Immunizing your children and yourself
With just weeks to go until the start of a new school year, being up-to-date on immunizations should be top of mind. MPB’s Karen Brown spoke with University of Mississippi Medical Center Pediatrician, Dr. William Sorey, about who needs to be vaccinated and against what. The first question: Do students heading off to college need any vaccinations?
Dr. Sorey: all the colleges have some immunization requirements. Generally they’re required to have the school shots they needed to get into elementary, junior high or high school. In addition some colleges are requiring a shot for meningitis. It protects against a particularly bad form of meningitis that has a way of hitting and when it hits an area where there are a lot of people congregating like in dormitories or colleges, there tend to be large numbers of kids that get very sick. And this is one of the few illnesses that can kill a healthy young adult in pretty short order.
Karen: for kids entering school in Mississippi, it’s law to be immunized against certain things and this year, a second chicken pox if required. Why?
Dr. Sorey: To get protection from chicken pox, one vaccination doesn’t give you very lengthy coverage. That second booster vaccine heightens your immunity and gives you a longer period of immunity. The vaccine is not lifelong, however so I have a little bit of concern for adults later on, as they get older, whether or not they’ll still have protection.
Karen: Are measles and mumps still out there? Is there still a concern about them?
Dr. Sorey: We’ve done such a good job of eradicating these illnesses that you don’t see them very often. Unfortunately, these illnesses, even though they don’t occur here in the states much, they’re still out there. Measles can come from foreign countries that don’t have good immunization programs. Mumps still pop up periodically and Rubella is one of these things, we don’t see very often, but the big thing rubella is not the person who gets it, that person will have very few symptoms. The problem is if a pregnant Mom gets it early on in pregnancy, the baby is devastated.

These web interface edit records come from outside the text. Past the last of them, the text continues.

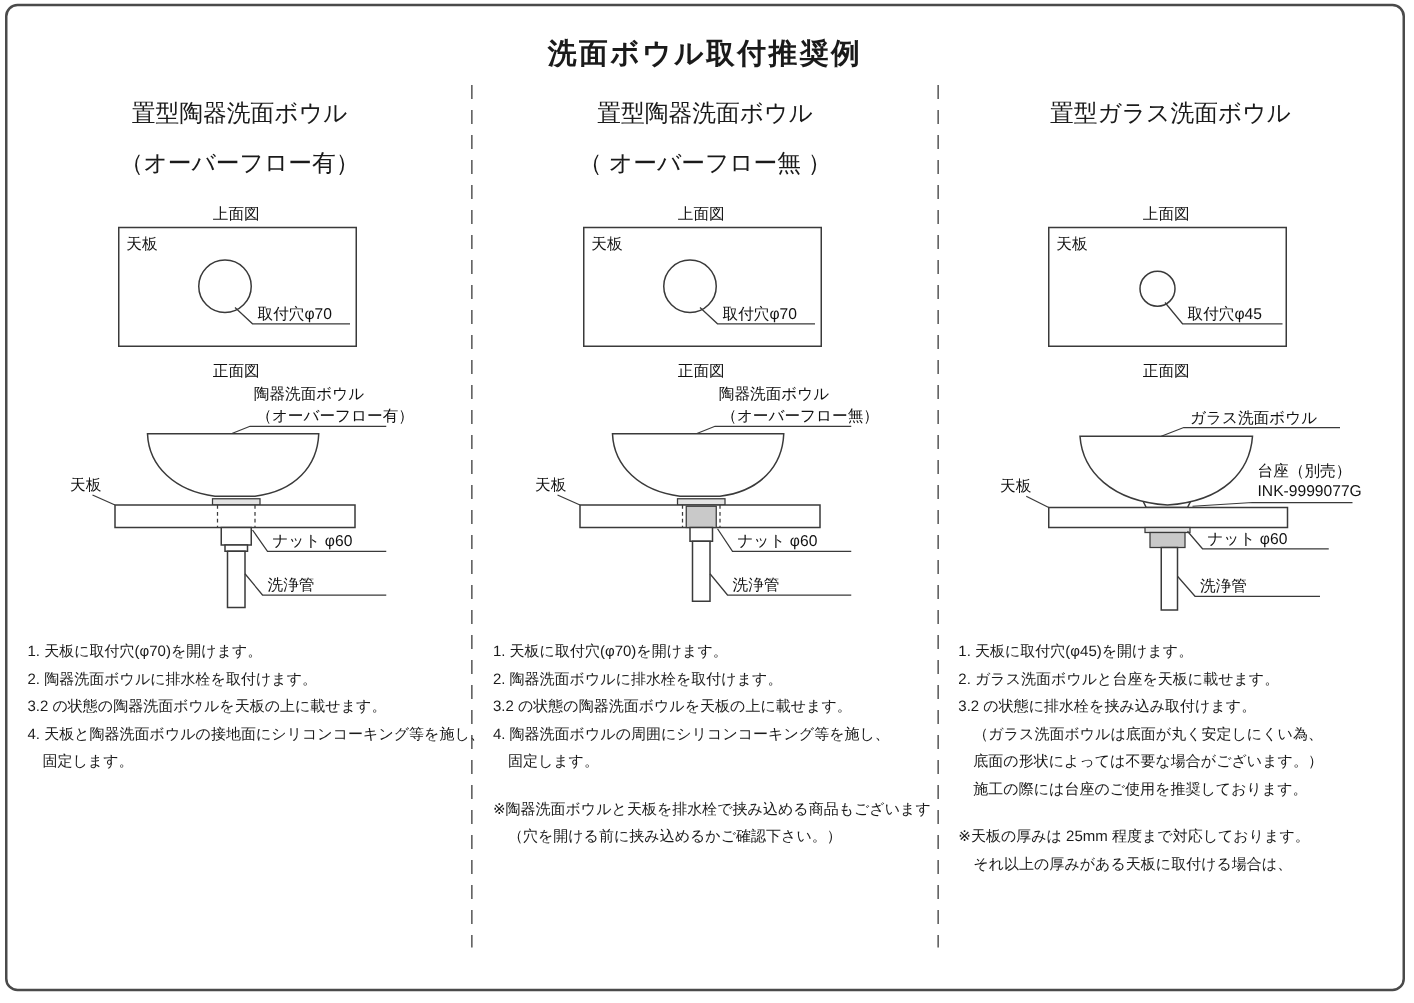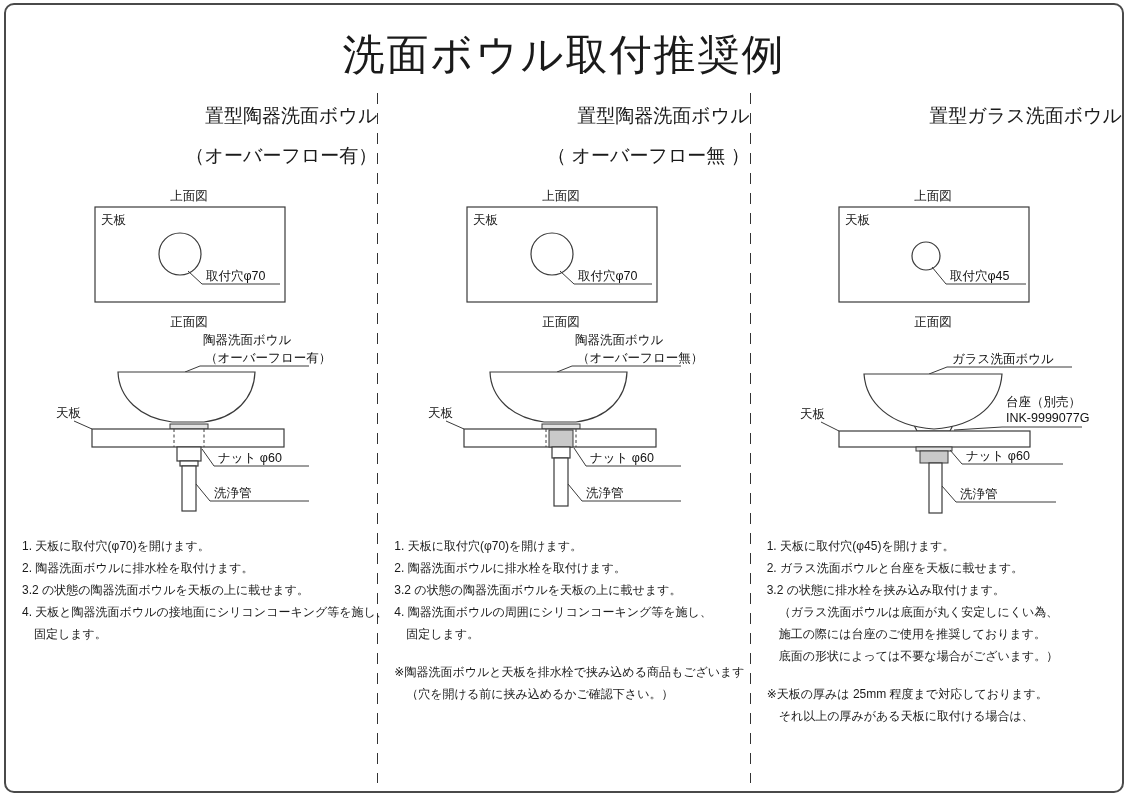"洗面ボウル取付推奨例" .main-title { font-size: 42px -> 23px; font-weight: normal -> bold }
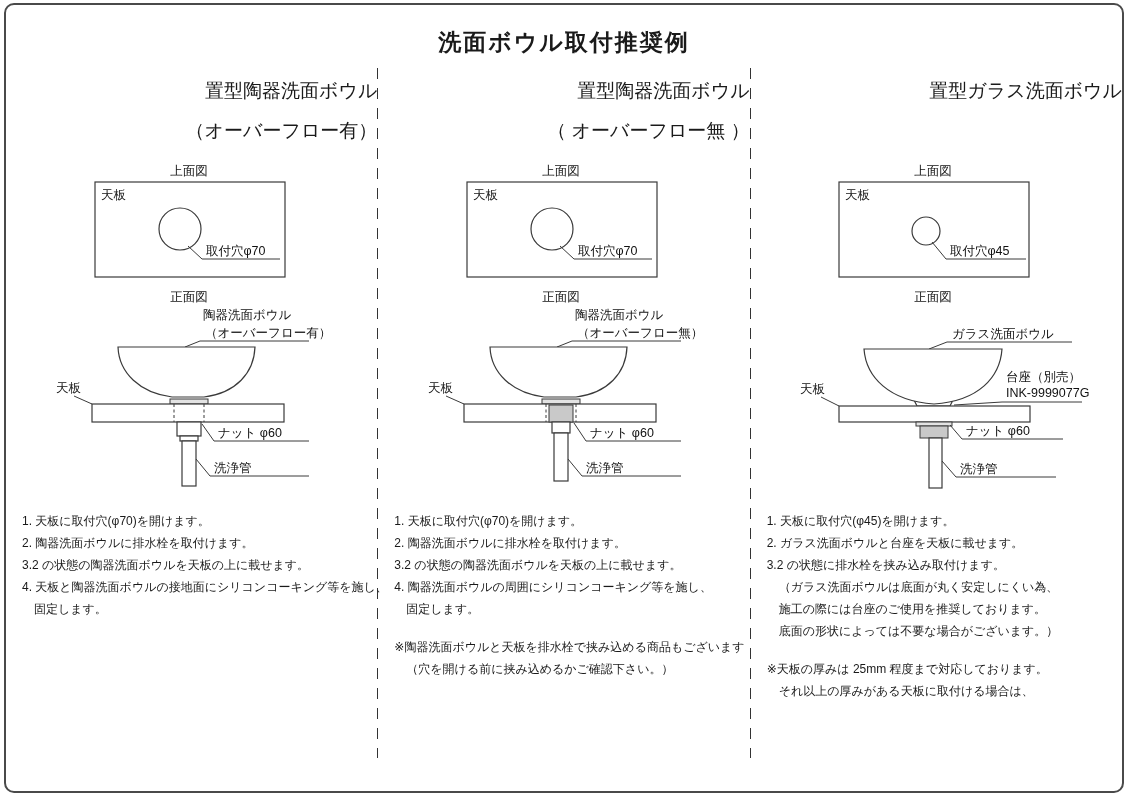"置型陶器洗面ボウル" .col-header { text-align: right -> center }
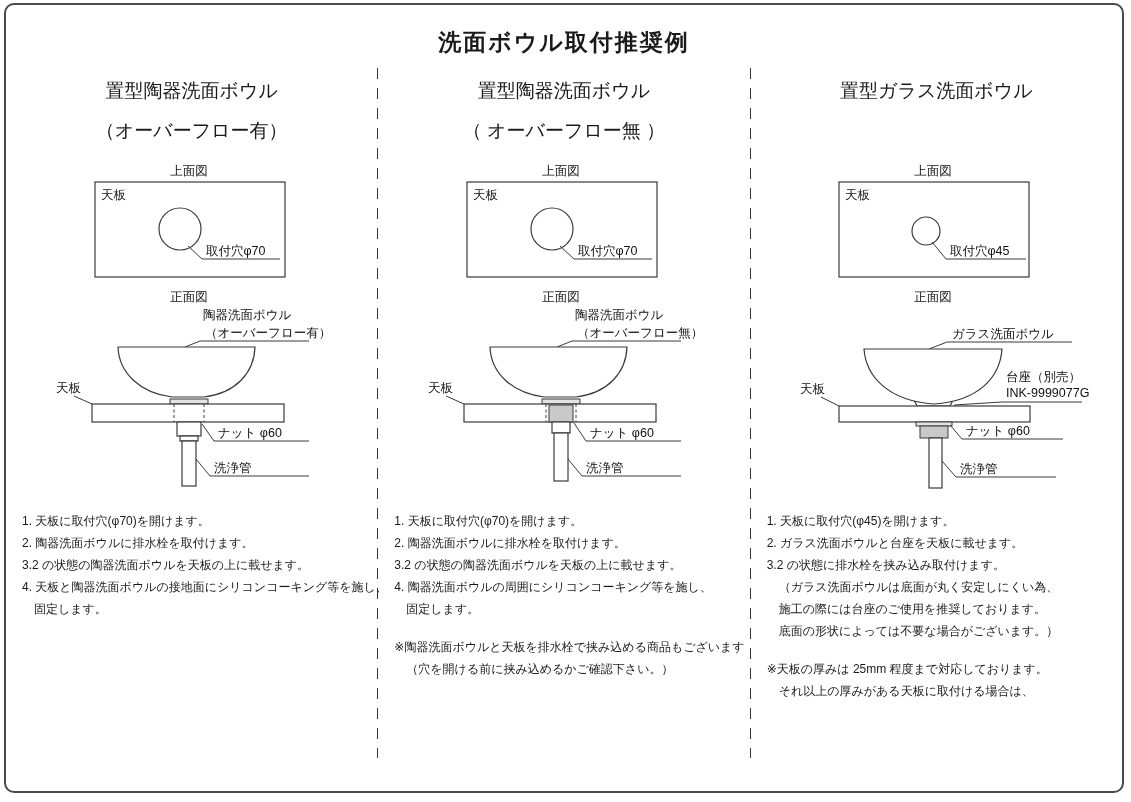"施工の際には台座のご使用を推奨しております。" div.indent { order: before "底面の形状によっては不要な場合がございます。）" -> after "底面の形状によっては不要な場合がございます。）" }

Karen: There are some in Mississippi who have somehow fallen through the cracks and have not been immunized since infancy. They’re getting ready to enter school. Can children be caught up on their immunizations?
Dr. Sorey: Yes, there are some catch up immunizations at the health department they can do. Do a compressed schedule of the regular ones, get some basic protection on board and then make sure they get into follow-up on the subsequent things.

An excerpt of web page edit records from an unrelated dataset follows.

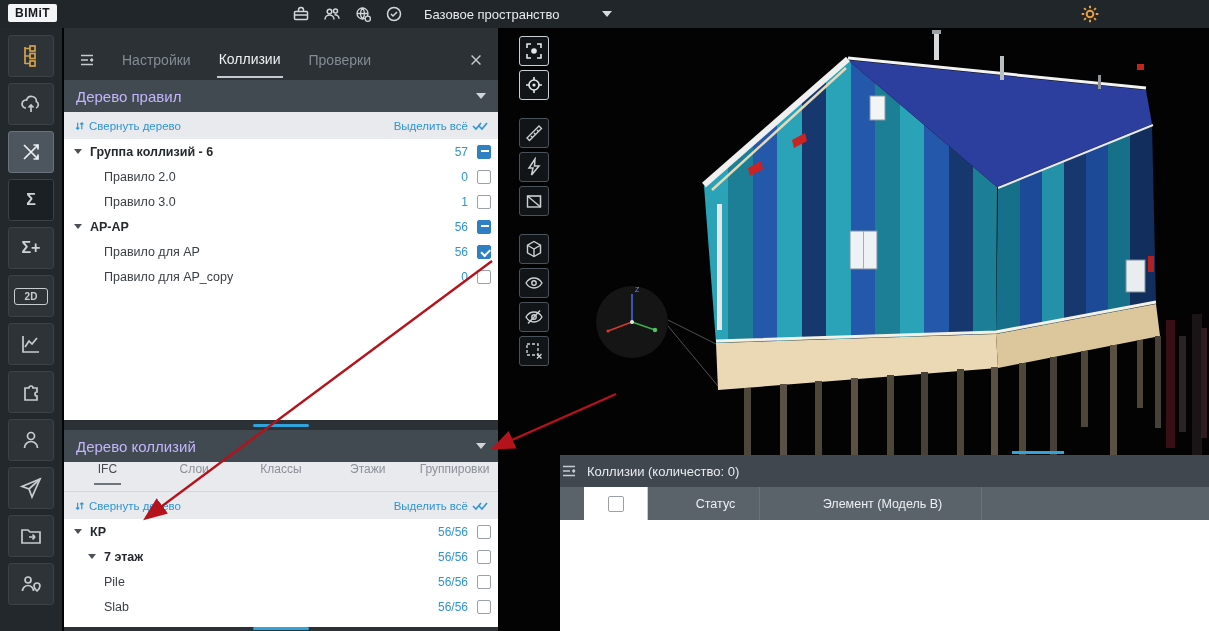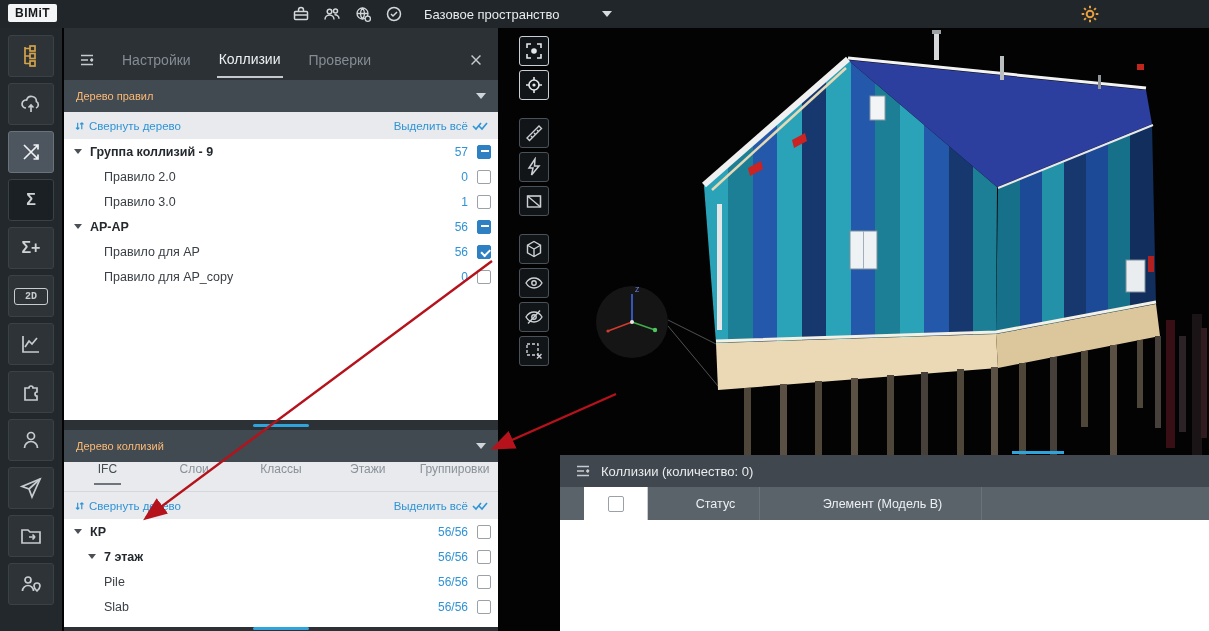"Дерево правил" .sec-head { color: #fdba74 -> #c4b5fd; font-size: 11px -> 15px }
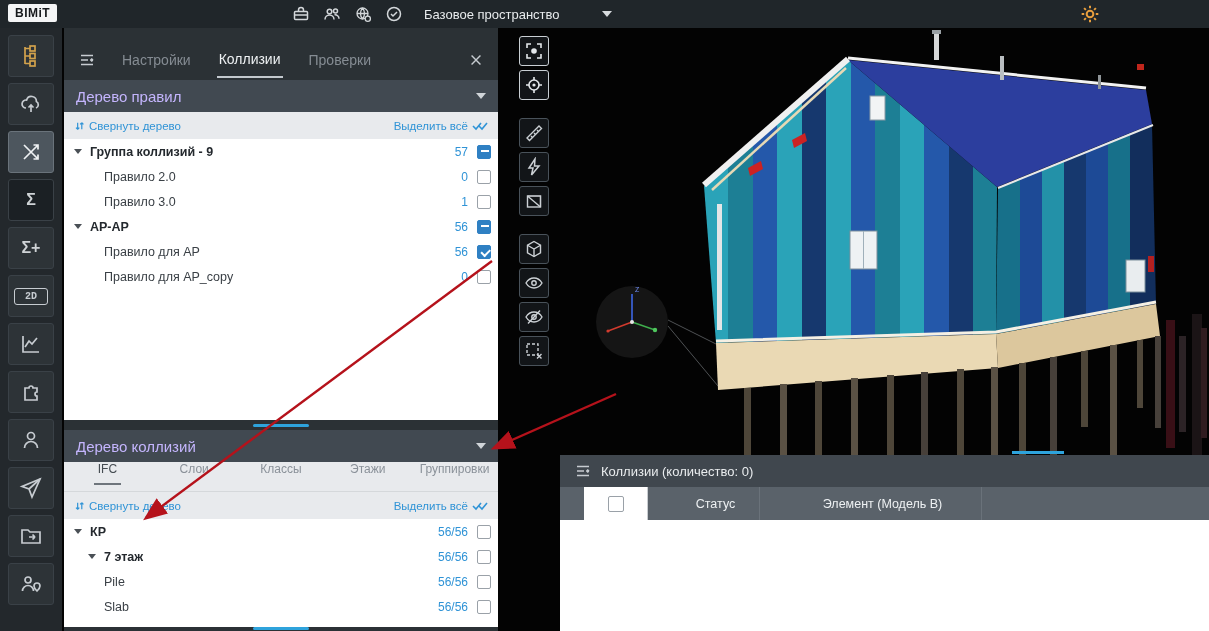"Группа коллизий - 9" span.lbl { text: 9 -> 6 }
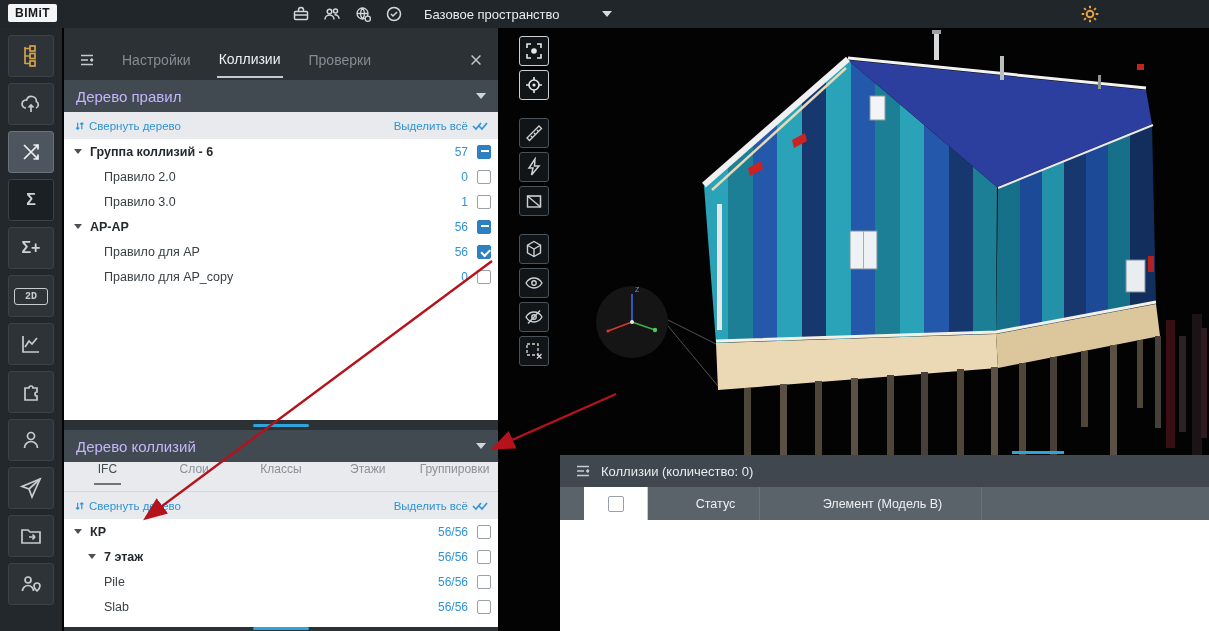"2D" .glyph-2d { font-family: Liberation Mono, monospace -> none }
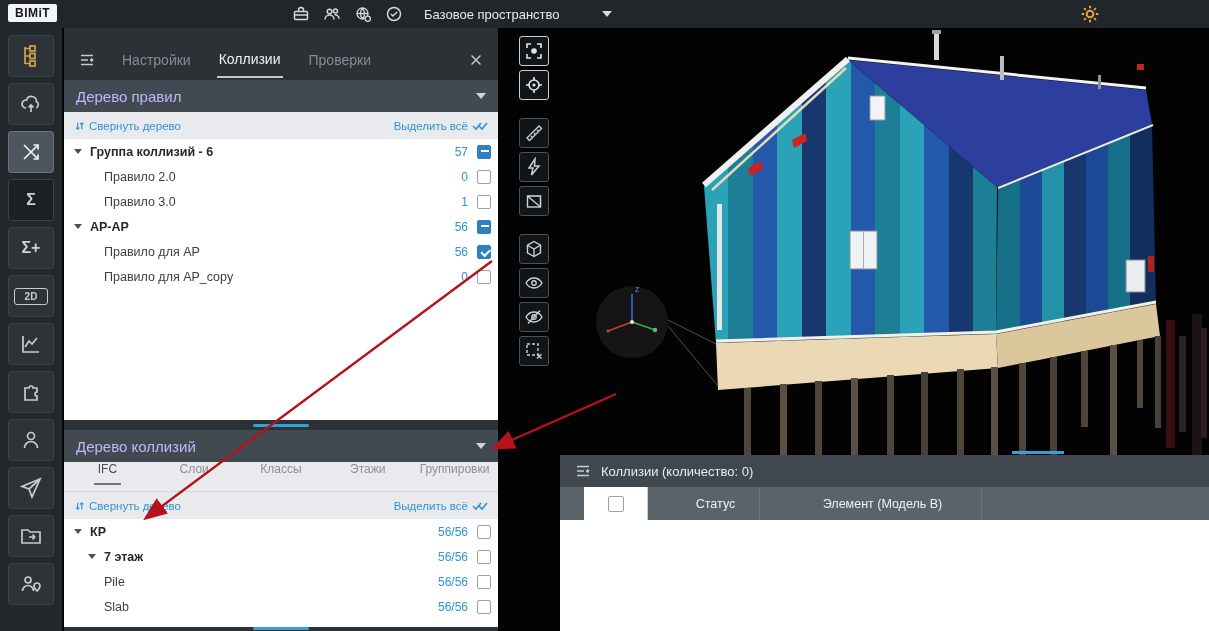"Коллизии (количество: 0)" .col-head { padding: 0 14px -> 0 0 }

Karen: There are some that would say that there is a tie between autism and immunizations, particularly a series of immunizations that are given at once. Can you address that?
Dr. Sorey: That’s not what the scientific evidence indicates. There’s a lot of concern about autism and I don’t know all the answers on autism … mercury was a very convenient thing to blame for a long time but mercury is pretty much out of immunization play. Immunizations are about as mercury-free as the world can make them. If mercury were the culprit we should have had autism running rampant years ago whenever we had large amounts of it in the vaccine and large amounts in our environment. As the mercury levels have fallen, the autism rates have continued to go up so I don’t think it’s mercury. There was a good federal court decision about vaccines and autism just recently and that’s not what they found either. People just need to talk to their doctors about that. Again, I don’t know all the answers but I do know that if you don’t vaccinate your kids and you have enough kids or adults in the community who are not protected, these diseases come back and they do hurt you. Despite some comments in the media to the contrary, having the disease is not better than getting the immunization.
Karen: Are there any immunizations that adults should think about getting?
Dr. Sorey: The number one for adults is the pneumococcal vaccine; the pneumonia vaccine. To me, that’s the cheapest insurance in good health available for adults. Flu vaccine is right behind that. A Tetanus booster is probably a reasonable thing to have though most people have pretty good immunity for that. You just need to talk to your doctor to see what might be applicable under the circumstances but my single most important one for adults, once you cap forty, is the pneumonia vaccine.